SJB | Korschenbroich, 28.10.2014. Mit Scheinlösungen und statistischen Tricks versuchen Europas Politiker das wahre Ausmaß der Schuldenkrise zu verschleiern, sagt Holger Schmitz, Vorstand von Schmitz & Partner. Und das auf dem Rücken der Sparer.
Um das wahre Ausmaß der Schuldenkrise im Euroraum zu verschleiern, ist den verantwortlichen Politikern offenbar jedes Mittel recht – da wird auch schon einmal zum sprichwörtlichen Zauberstab gegriffen. Ein aktuelles Beispiel liefert das im September eingeführte Europäische System Volkswirtschaftlicher Gesamtrechnungen (ESVG 2010). Indem alle Zahlen für das Bruttoinlandsprodukt (BIP) unter Anwendung zumindest zweifelhafter Kriterien rückwirkend ab 1991 nach oben revidiert wurden, hat man quasi über Nacht allein für Deutschland 80 Milliarden Euro herbeigerechnet.
Fortan weist man die gesamte Wirtschaftsleistung 3 Prozent höher aus. Laut Schätzung aller EU-Länder wird das BIP-Niveau in der EU auf diese Weise um durchschnittlich 2,4 Prozent steigen
Dabei geht es gar nicht um die Steigerung des Bruttoinlandsproduktes.

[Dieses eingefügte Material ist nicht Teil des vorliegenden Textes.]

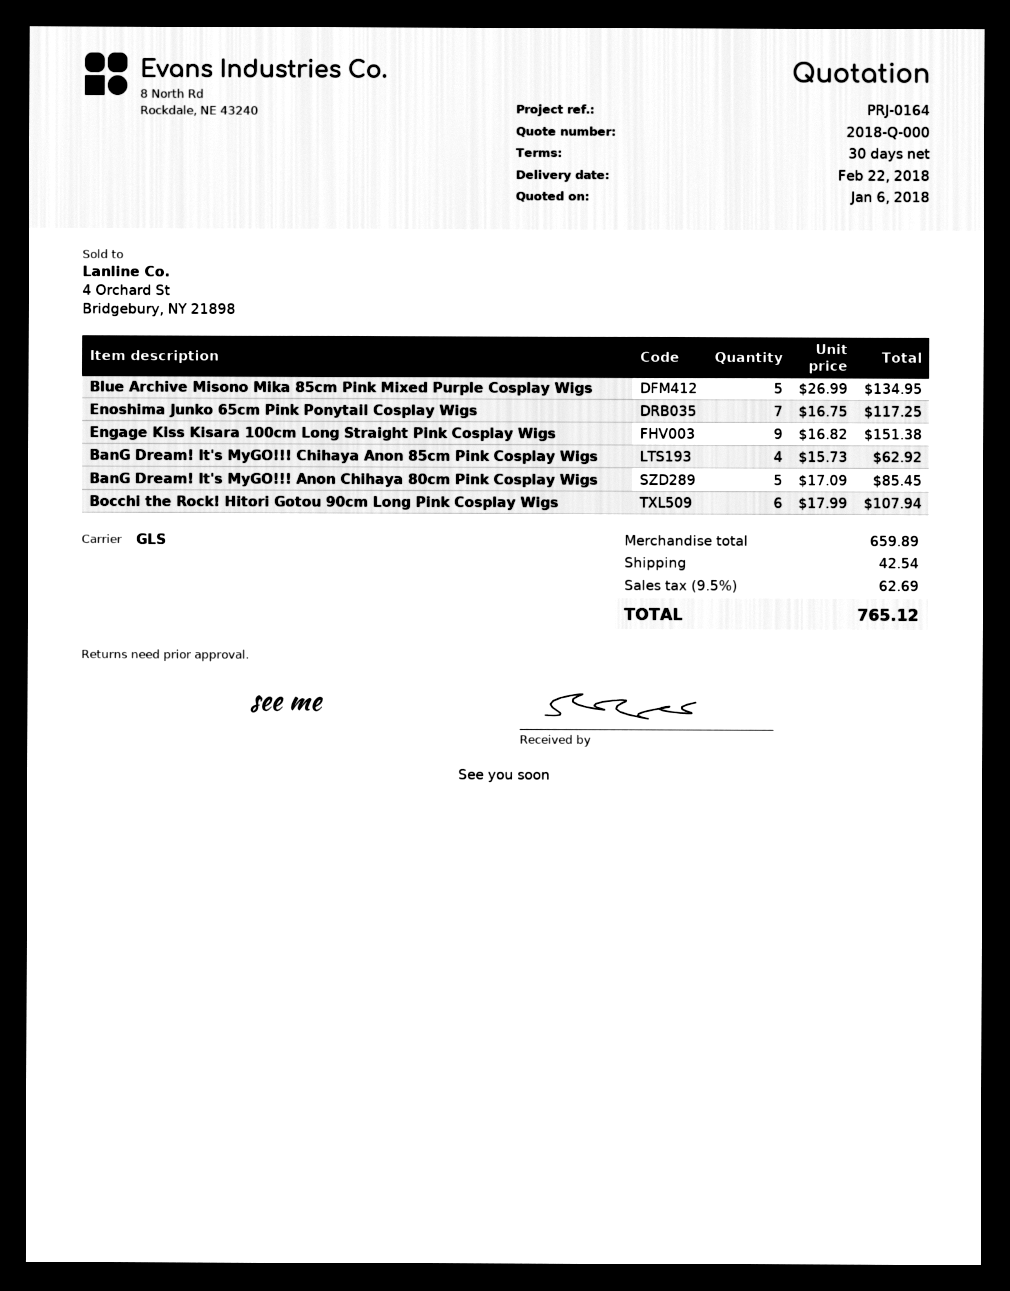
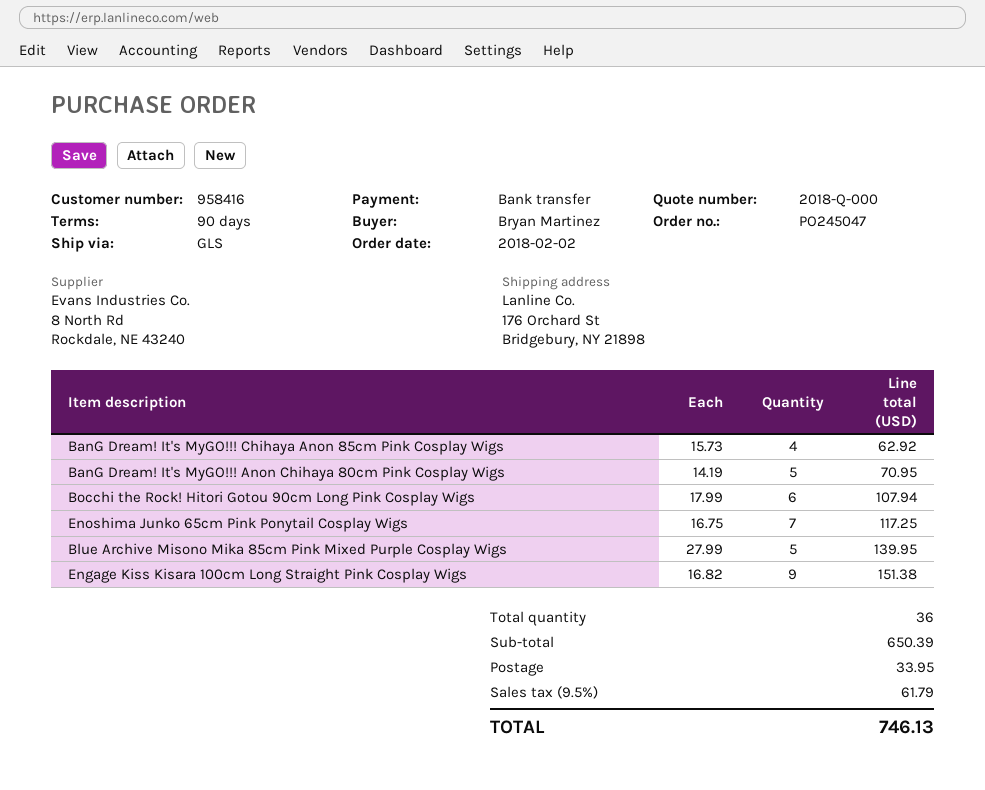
payment terms: 30 days -> 90 days
Blue Archive Misono Mika 85cm Pink Mixed Purple Cosplay Wigs: 5 x 26.99 = 134.95 -> 5 x 27.99 = 139.95
BanG Dream! It's MyGO!!! Anon Chihaya 80cm Pink Cosplay Wigs: 5 x 17.09 = 85.45 -> 5 x 14.19 = 70.95
subtotal: 659.89 -> 650.39
shipping: 42.54 -> 33.95
tax: 9.5% = 62.69 -> 9.5% = 61.79
total: 765.12 -> 746.13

Ziel ist einzig und allein die Schuldenquote als Quotient aus Schulden (Zähler) und nominalem Bruttoinlandsprodukt (Nenner) zu senken, indem man einfach den Nenner erhöht.
Statt wirksame Maßnahmen zur Senkung der Schuldenquoten zu ergreifen, wird hier ganz offensichtlich Schönrechnerei betrieben – die Schuldenkrise lässt sich jedoch nicht einfach wegrechnen.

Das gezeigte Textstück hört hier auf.